Output the entries exactly as they appear. Pictures should not be included.

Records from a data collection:
-.-.-
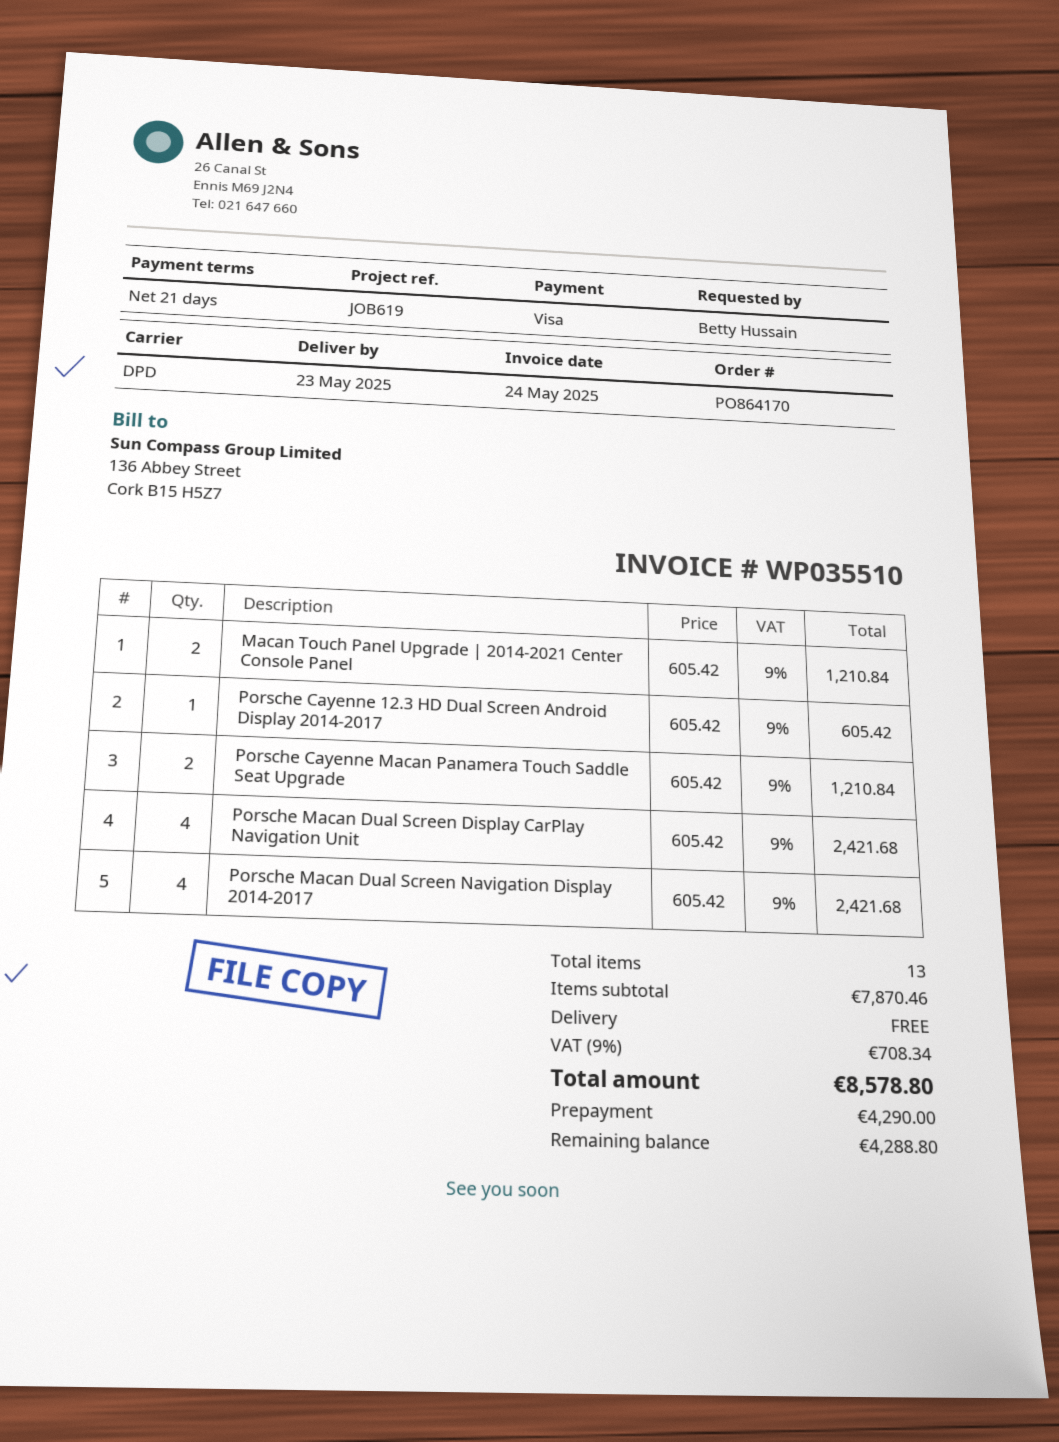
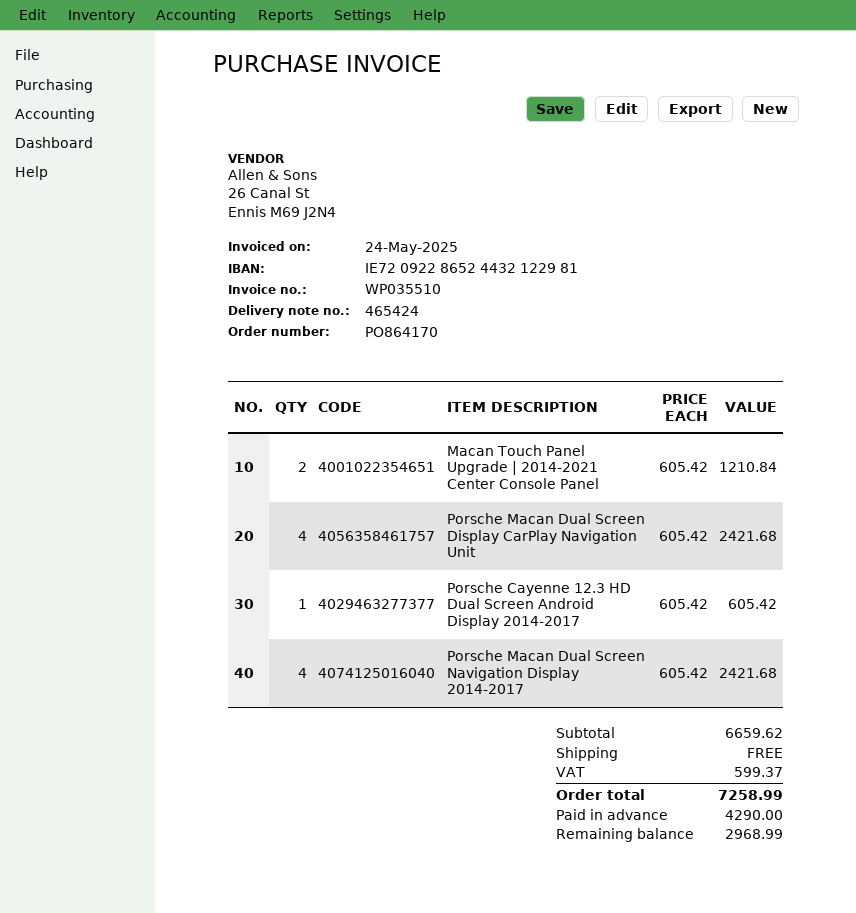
Porsche Cayenne Macan Panamera Touch Saddle Seat Upgrade: 2 x 605.42 = 1210.84 -> none
subtotal: 7870.46 -> 6659.62
tax: 708.34 -> 599.37
total: 8578.80 -> 7258.99
balance: 4288.80 -> 2968.99

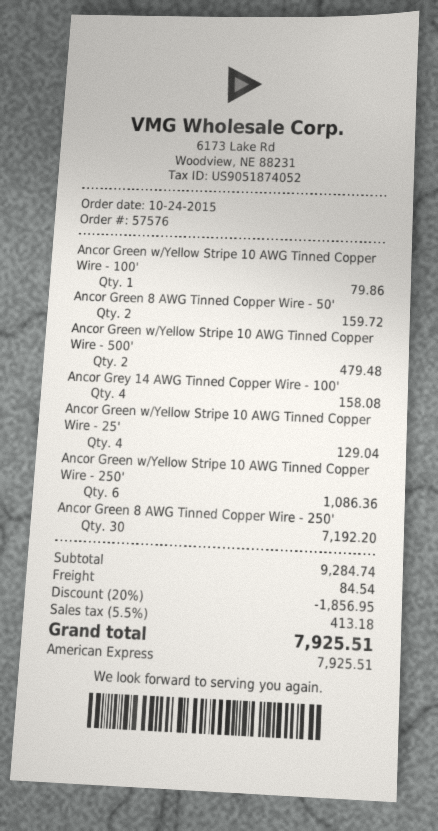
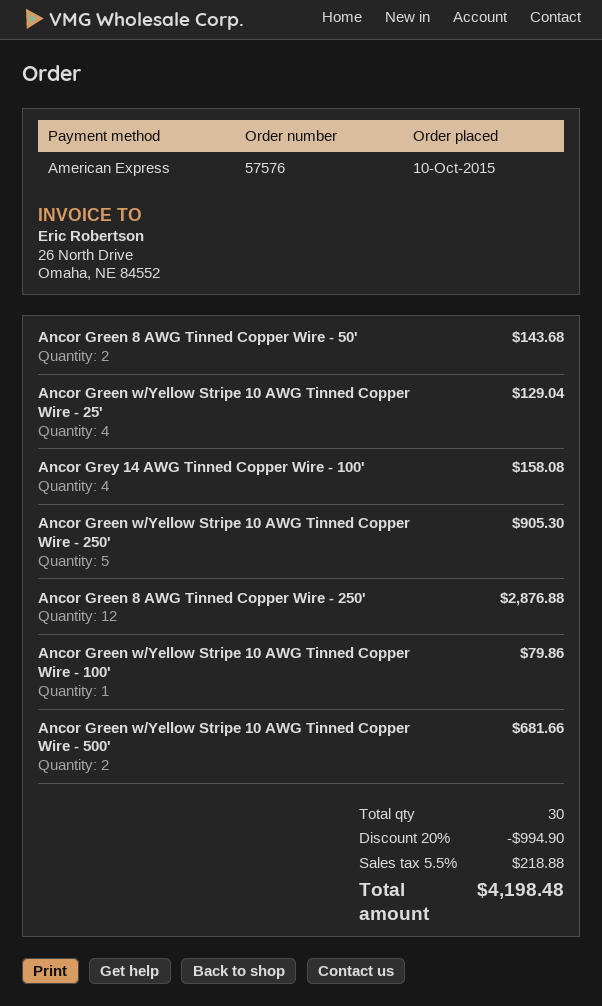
order date: 2015-10-24 -> 2015-10-10
Ancor Green 8 AWG Tinned Copper Wire - 50': 2 for 159.72 -> 2 for 143.68
Ancor Green w/Yellow Stripe 10 AWG Tinned Copper Wire - 500': 2 for 479.48 -> 2 for 681.66
Ancor Green w/Yellow Stripe 10 AWG Tinned Copper Wire - 250': 6 for 1086.36 -> 5 for 905.30
Ancor Green 8 AWG Tinned Copper Wire - 250': 30 for 7192.20 -> 12 for 2876.88
discount: 20% = 1856.95 -> 20% = 994.90
shipping: 84.54 -> none
tax: 5.5% = 413.18 -> 5.5% = 218.88
total: 7925.51 -> 4198.48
-.-.-
#### RESPONSE TO THE TASK:
Porsche Cayenne Macan Panamera Touch Saddle Seat Upgrade: 2 x 605.42 = 1210.84 -> none
subtotal: 7870.46 -> 6659.62
tax: 708.34 -> 599.37
total: 8578.80 -> 7258.99
balance: 4288.80 -> 2968.99

order date: 2015-10-24 -> 2015-10-10
Ancor Green 8 AWG Tinned Copper Wire - 50': 2 for 159.72 -> 2 for 143.68
Ancor Green w/Yellow Stripe 10 AWG Tinned Copper Wire - 500': 2 for 479.48 -> 2 for 681.66
Ancor Green w/Yellow Stripe 10 AWG Tinned Copper Wire - 250': 6 for 1086.36 -> 5 for 905.30
Ancor Green 8 AWG Tinned Copper Wire - 250': 30 for 7192.20 -> 12 for 2876.88
discount: 20% = 1856.95 -> 20% = 994.90
shipping: 84.54 -> none
tax: 5.5% = 413.18 -> 5.5% = 218.88
total: 7925.51 -> 4198.48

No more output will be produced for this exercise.